[Web interface edit records]
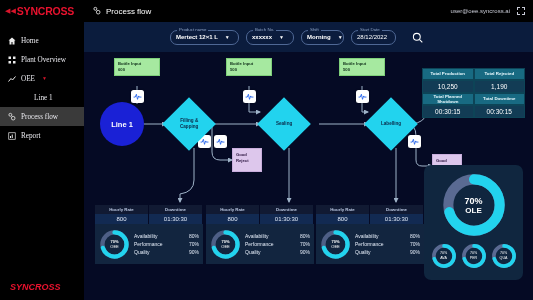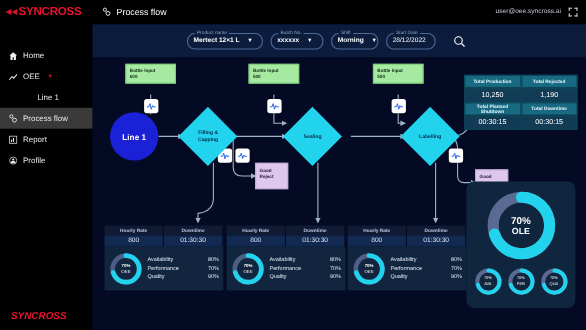--- a/index.html
+++ b/index.html
@@ -23,7 +23,7 @@
   .brand-text { font-size: 10.5px; font-weight: bold; letter-spacing: -0.2px; }
   .brand-text .sy { color: #e8122e; }
   .brand-text .cr { color: #e8122e; }
-  .nav { margin-top: 19px; }
+  .nav { margin-top: 9px; font-family: Liberation Serif, serif; }
   .nav-item {
     display:flex; align-items:center; gap:5px;
     height: 19px; padding-left: 7px; color: #e9e9ee; font-size: 7.2px;

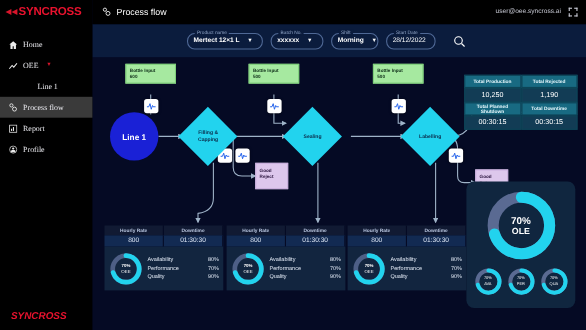--- a/index.html
+++ b/index.html
@@ -182,6 +182,19 @@
       <div class="nav-item">
         <span class="ic">
           <svg width="8" height="8" viewBox="0 0 16 16">
+              <g fill="#fff">
+                <rect x="1" y="1" width="5" height="5"></rect>
+                <rect x="10" y="1" width="5" height="5"></rect>
+                <rect x="1" y="10" width="5" height="5"></rect>
+                <rect x="10" y="10" width="5" height="5"></rect>
+              </g>
+            </svg>
+        </span>
+        <span>Plant Overview</span>
+      </div>
+      <div class="nav-item">
+        <span class="ic">
+          <svg width="8" height="8" viewBox="0 0 16 16">
               <path fill="none" stroke="#fff" stroke-width="2" d="M1 13 6 7l3 3 6-7"></path>
             </svg>
         </span>

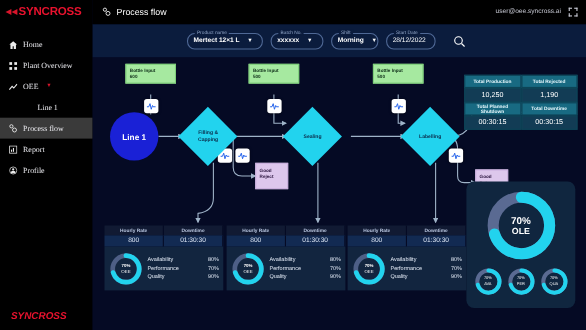--- a/index.html
+++ b/index.html
@@ -223,16 +223,6 @@
         </span>
         <span>Report</span>
       </div>
-      <div class="nav-item">
-        <span class="ic">
-          <svg width="8" height="8" viewBox="0 0 16 16">
-              <circle cx="8" cy="8" r="6.5" fill="none" stroke="#fff" stroke-width="1.3"></circle>
-              <circle cx="8" cy="6" r="2" fill="#fff"></circle>
-              <path fill="#fff" d="M3.5 13a4.5 4.5 0 0 1 9 0z"></path>
-            </svg>
-        </span>
-        <span>Profile</span>
-      </div>
     </div>
 
     <div class="brand-bottom">SYNCROSS</div>

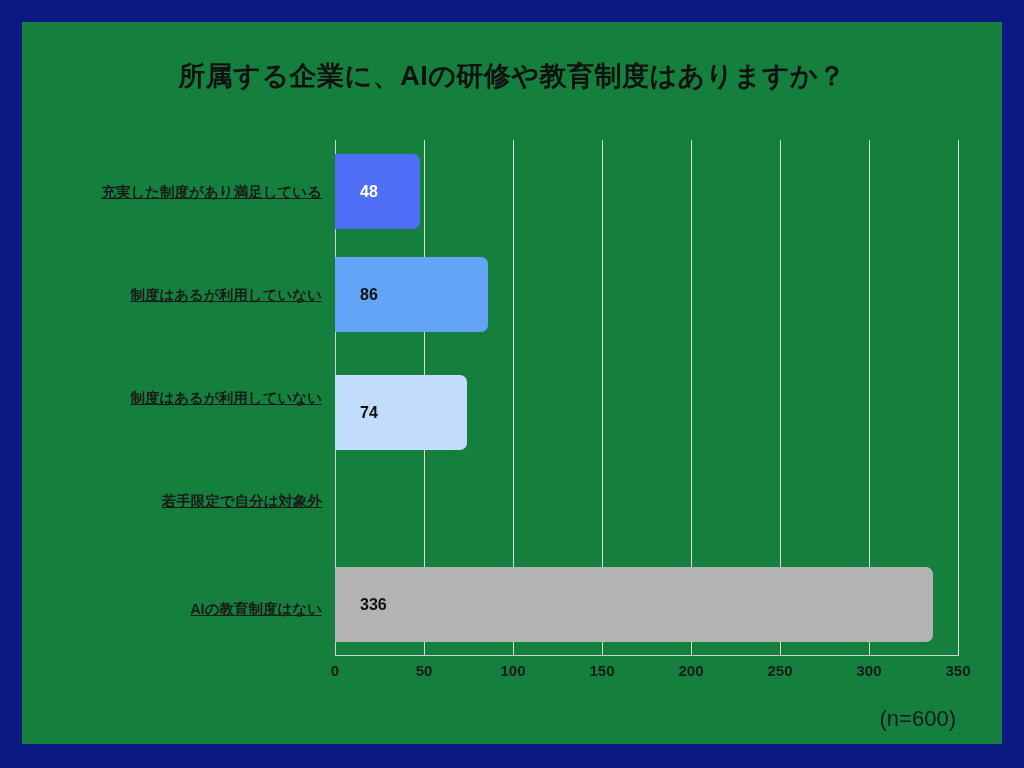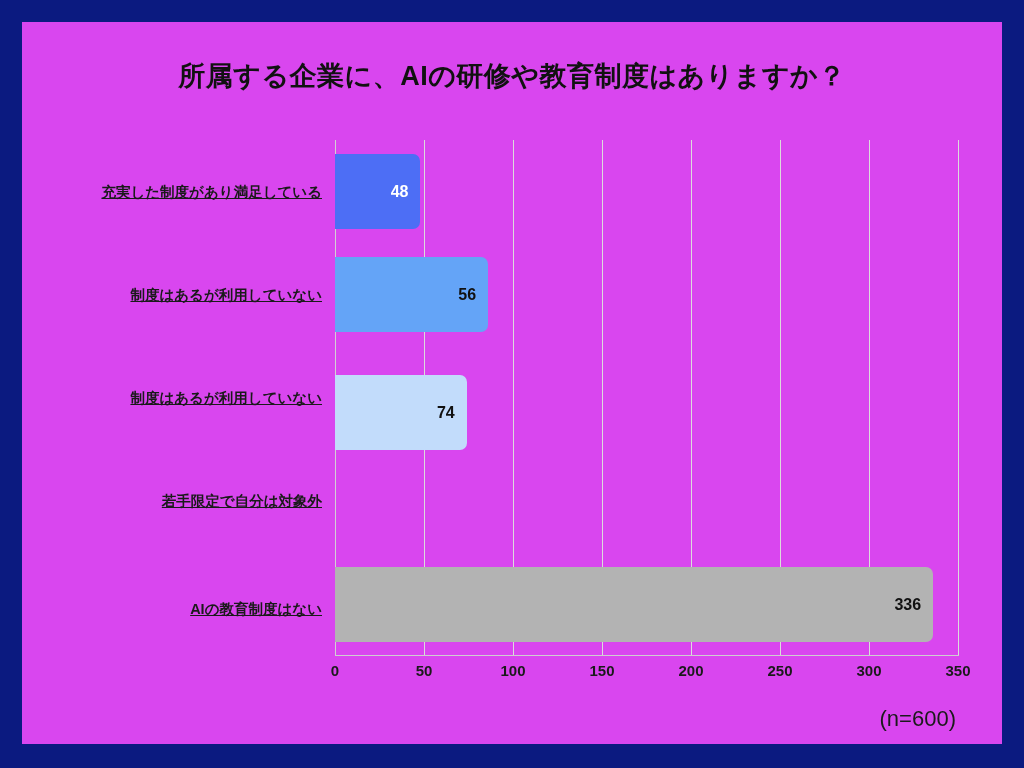--- a/index.html
+++ b/index.html
@@ -25,7 +25,7 @@
     top: 22px;
     width: 980px;
     height: 722px;
-    background: #d946ef;
+    background: #15803d;
     box-sizing: border-box;
   }
   #chart-title {

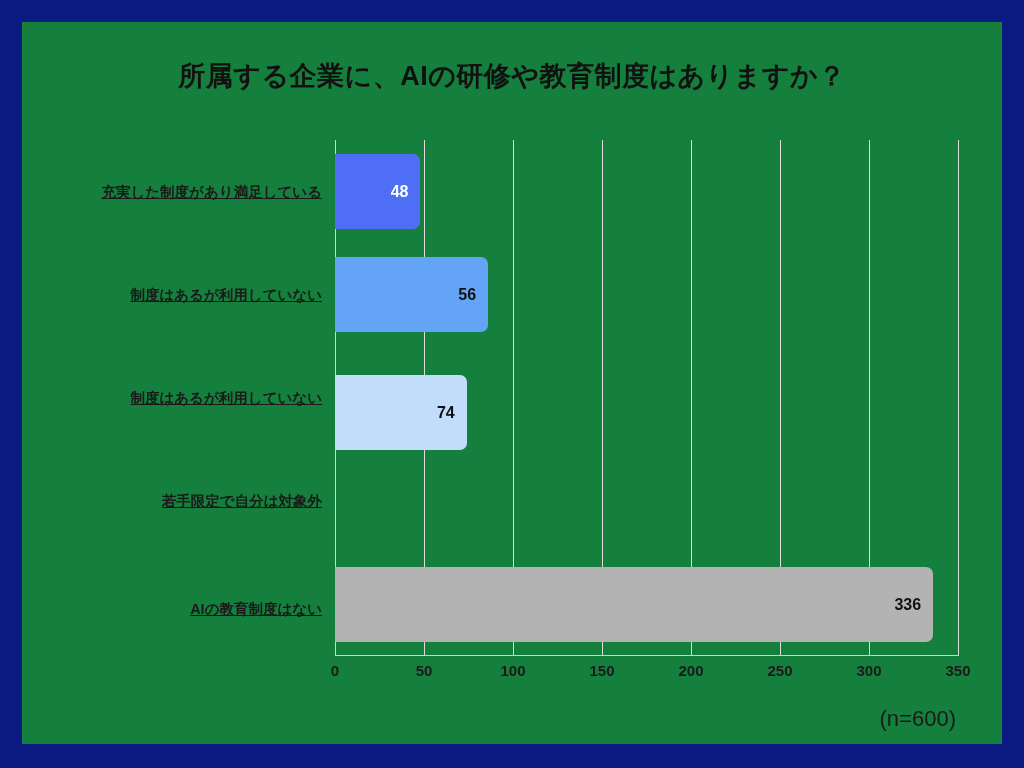--- a/index.html
+++ b/index.html
@@ -86,7 +86,8 @@
     line-height: 75px;
     font-size: 16px;
     font-weight: bold;
-    text-align: right;
+    text-align: left;
+    padding-left: 25px;
   }
   .cat-label {
     position: absolute;

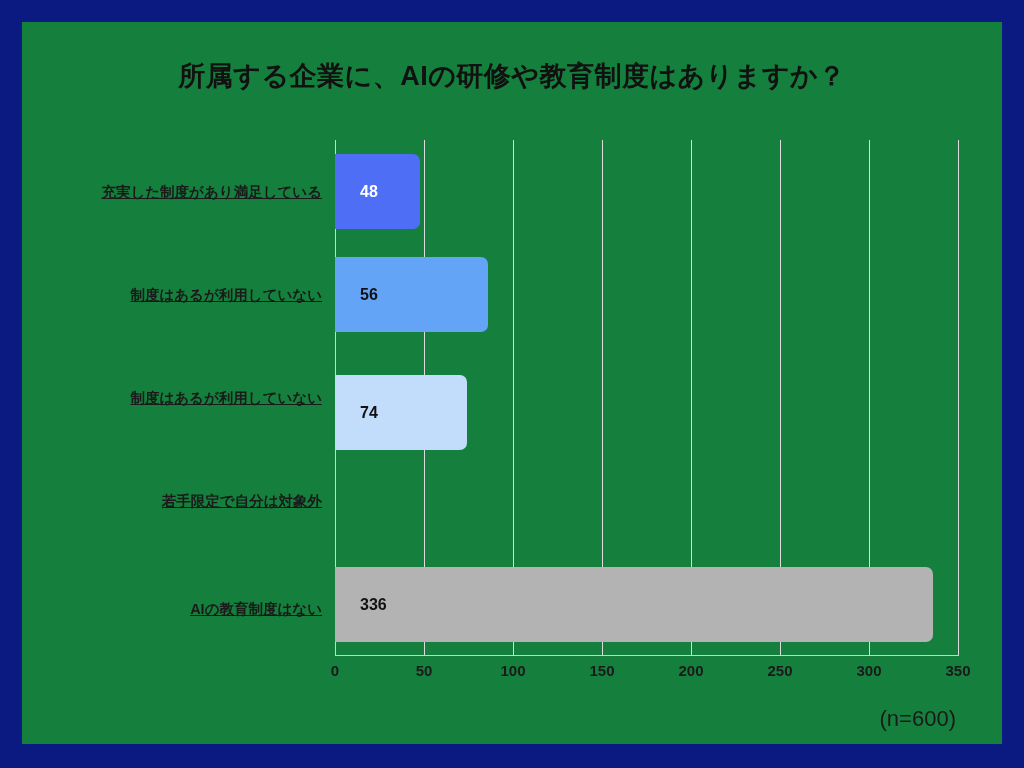--- a/index.html
+++ b/index.html
@@ -163,7 +163,7 @@
         </div>
         <div class="bar-row" style="top: 117.3px; width: 623px;">
           <div class="bar" style="width: 153.08px; background: rgb(100, 164, 247);"></div>
-          <div class="bar-value" style="left: 0px; width: 141.08px; color: rgb(17, 17, 17);">56</div>
+          <div class="bar-value" style="left: 0px; width: 141.08px; color: rgb(17, 17, 17);">86</div>
         </div>
         <div class="bar-row" style="top: 235px; width: 623px;">
           <div class="bar" style="width: 131.72px; background: rgb(194, 220, 251);"></div>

- [EXERCISE]:
Every line above in which the word "circle" occurs needs to be copied.

- [RESULT OF THE EXERCISE]:
-              <circle cx="8" cy="8" r="6.5" fill="none" stroke="#fff" stroke-width="1.3"></circle>
-              <circle cx="8" cy="6" r="2" fill="#fff"></circle>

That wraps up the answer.